### TASK BRIEF:
Scan the records for the word "bold". Return each line where it is found.

### SOURCE DATA:
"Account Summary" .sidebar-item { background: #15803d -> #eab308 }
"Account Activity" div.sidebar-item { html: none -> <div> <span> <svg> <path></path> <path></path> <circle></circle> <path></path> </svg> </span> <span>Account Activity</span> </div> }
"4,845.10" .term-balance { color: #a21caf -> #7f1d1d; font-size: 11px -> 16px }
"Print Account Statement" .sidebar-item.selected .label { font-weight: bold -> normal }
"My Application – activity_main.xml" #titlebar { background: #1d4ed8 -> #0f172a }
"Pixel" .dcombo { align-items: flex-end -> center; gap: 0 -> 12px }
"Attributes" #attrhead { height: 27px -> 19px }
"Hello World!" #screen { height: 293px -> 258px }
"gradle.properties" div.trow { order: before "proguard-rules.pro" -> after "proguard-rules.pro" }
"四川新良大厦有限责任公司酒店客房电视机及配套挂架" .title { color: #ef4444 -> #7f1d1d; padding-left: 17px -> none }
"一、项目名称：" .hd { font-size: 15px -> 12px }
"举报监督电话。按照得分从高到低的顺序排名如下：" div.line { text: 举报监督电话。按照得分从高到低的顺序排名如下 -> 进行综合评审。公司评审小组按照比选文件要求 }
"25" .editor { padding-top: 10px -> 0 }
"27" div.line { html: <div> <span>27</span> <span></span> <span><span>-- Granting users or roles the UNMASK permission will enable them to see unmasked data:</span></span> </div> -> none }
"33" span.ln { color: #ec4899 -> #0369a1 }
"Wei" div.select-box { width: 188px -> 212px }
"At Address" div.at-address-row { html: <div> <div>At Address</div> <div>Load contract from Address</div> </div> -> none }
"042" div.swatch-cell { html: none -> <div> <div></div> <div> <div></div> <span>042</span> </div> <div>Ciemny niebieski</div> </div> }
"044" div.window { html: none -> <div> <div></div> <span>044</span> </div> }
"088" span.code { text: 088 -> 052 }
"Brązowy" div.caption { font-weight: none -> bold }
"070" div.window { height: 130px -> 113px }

### RESULT FOR THIS TASK:
"Print Account Statement" .sidebar-item.selected .label { font-weight: bold -> normal }
"Brązowy" div.caption { font-weight: none -> bold }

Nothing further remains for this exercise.